The perfect storm of overdevelopment, population growth and climate change no longer allows us to take water for granted. As David Olivier, research fellow at the Global Change Institute in South Africa reported on National Geographic’s website, “The fundamental problem is the kind of lifestyle we’re living. There’s almost a sense of entitlement that we have a right to consume as much as we want. The attitude and reaction of most posts on social media is indignation. It’s ‘we pay our taxes’ and therefore we should be as comfortable as possible.”
There are several positive steps South Africa has taken. Desalination plants are being built, but are not yet ready for use. Groundwater reclamation projects to retain and replenish water have existed for years. The government now discourages newly dug wells because they deplete the groundwater. Harvesting fog can be implemented on Table Mountain near Cape Town. Many people in South Africa observed that insufficient government support and coordination helped increase the severity of this water shortage. Water protection is a political issue that needs attention from citizens in all countries.
We need to become water thinkers. If you want to join in the water people – water ethics – water thinker movement, ThinkWater is a good place to start. Check it out at www.thinkwater.us.
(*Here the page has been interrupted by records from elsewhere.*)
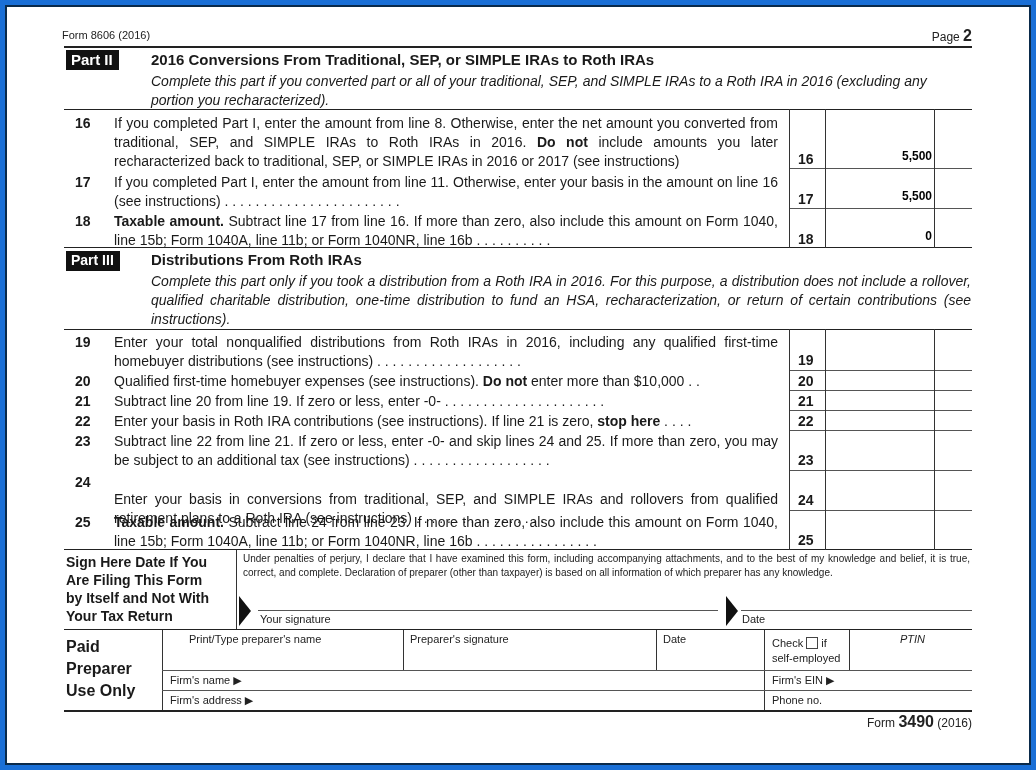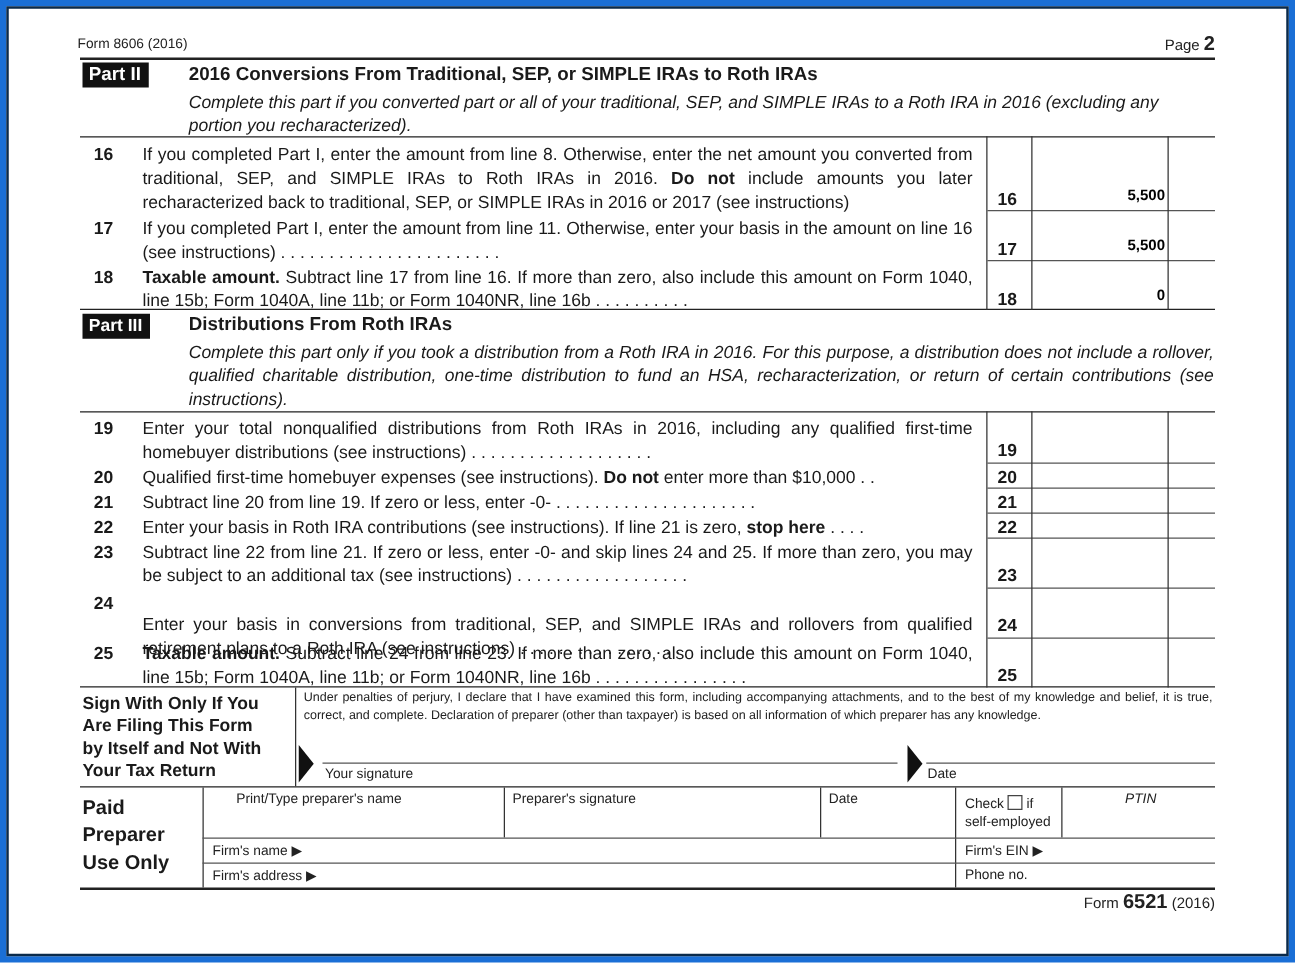--- a/index.html
+++ b/index.html
@@ -138,7 +138,7 @@
 <div class="vline" style="left:934px; top:329px; height:221px;"></div>
 
 <div class="sign-title">
-  <div>Sign With Only If You</div>
+  <div>Sign Here Date If You</div>
   <div>Are Filing This Form</div>
   <div>by Itself and Not With</div>
   <div>Your Tax Return</div>

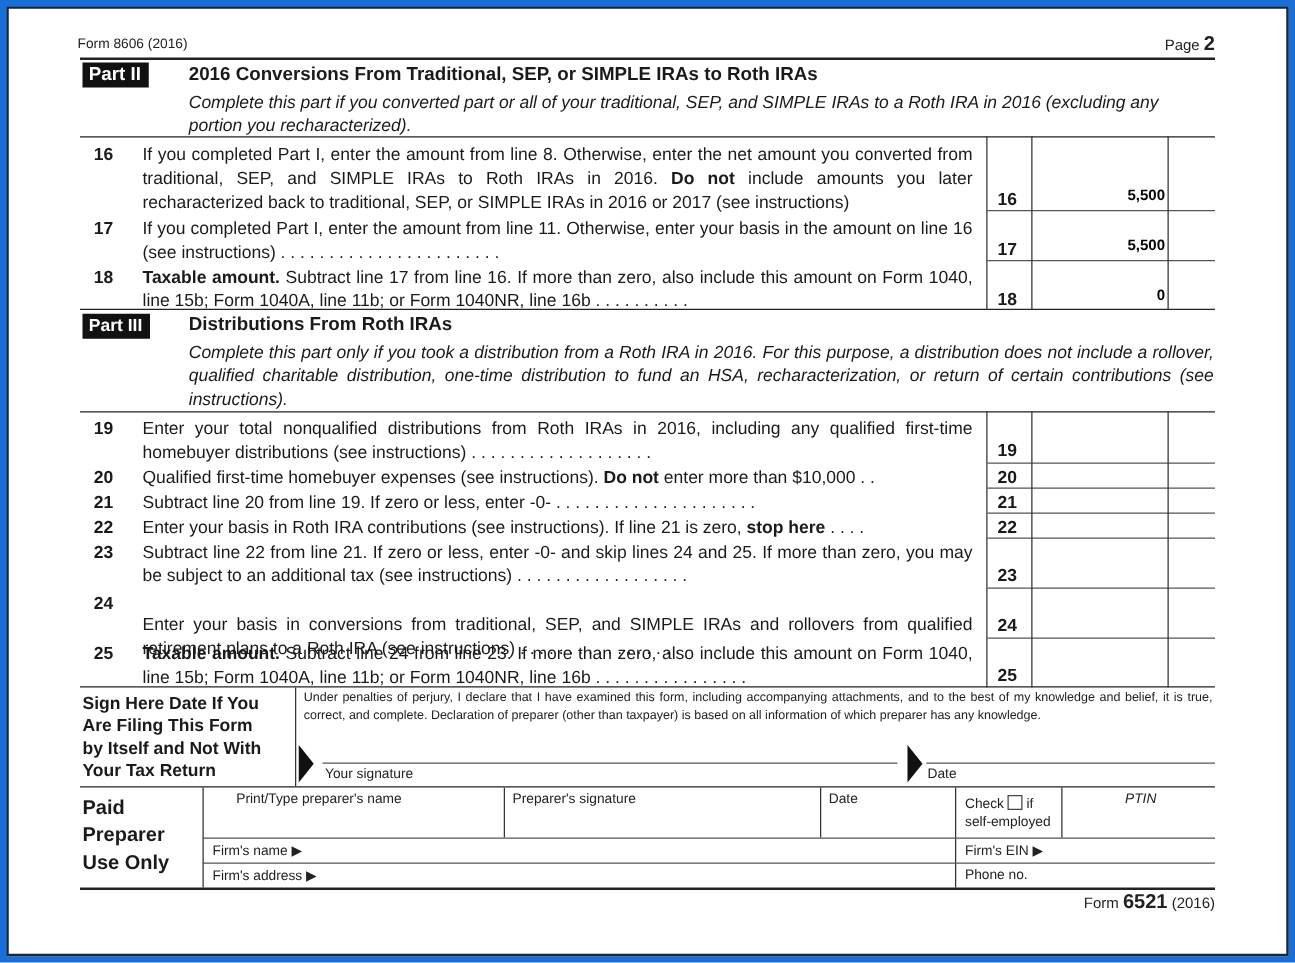--- a/index.html
+++ b/index.html
@@ -181,6 +181,6 @@
 <div class="abs small" style="left:772px; top:694px;">Phone no.</div>
 <div class="rule" style="left:64px; top:710px; width:908px; height:2px;"></div>
 
-<div class="footer"><span>Form</span> <b>6521</b> <span>(2016)</span></div>
+<div class="footer"><span>Form</span> <b>3490</b> <span>(2016)</span></div>
 
 </body></html>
It is hard to take this all in. Our daily lives are busy with to-do lists, work demands and friends. If we are brave enough to look — and brave you are if you have read this far — we begin to understand the connection between our daily actions and the outcomes. We understand we need to be water–aware no matter where we live. Even here in water-abundant Ithaca, just because we have enough it doesn’t mean we should waste it.
When I was in my 20s and looked ahead, I saw a lack of water on our planet as the cause of our demise. All I’ve ever wanted was to be wrong.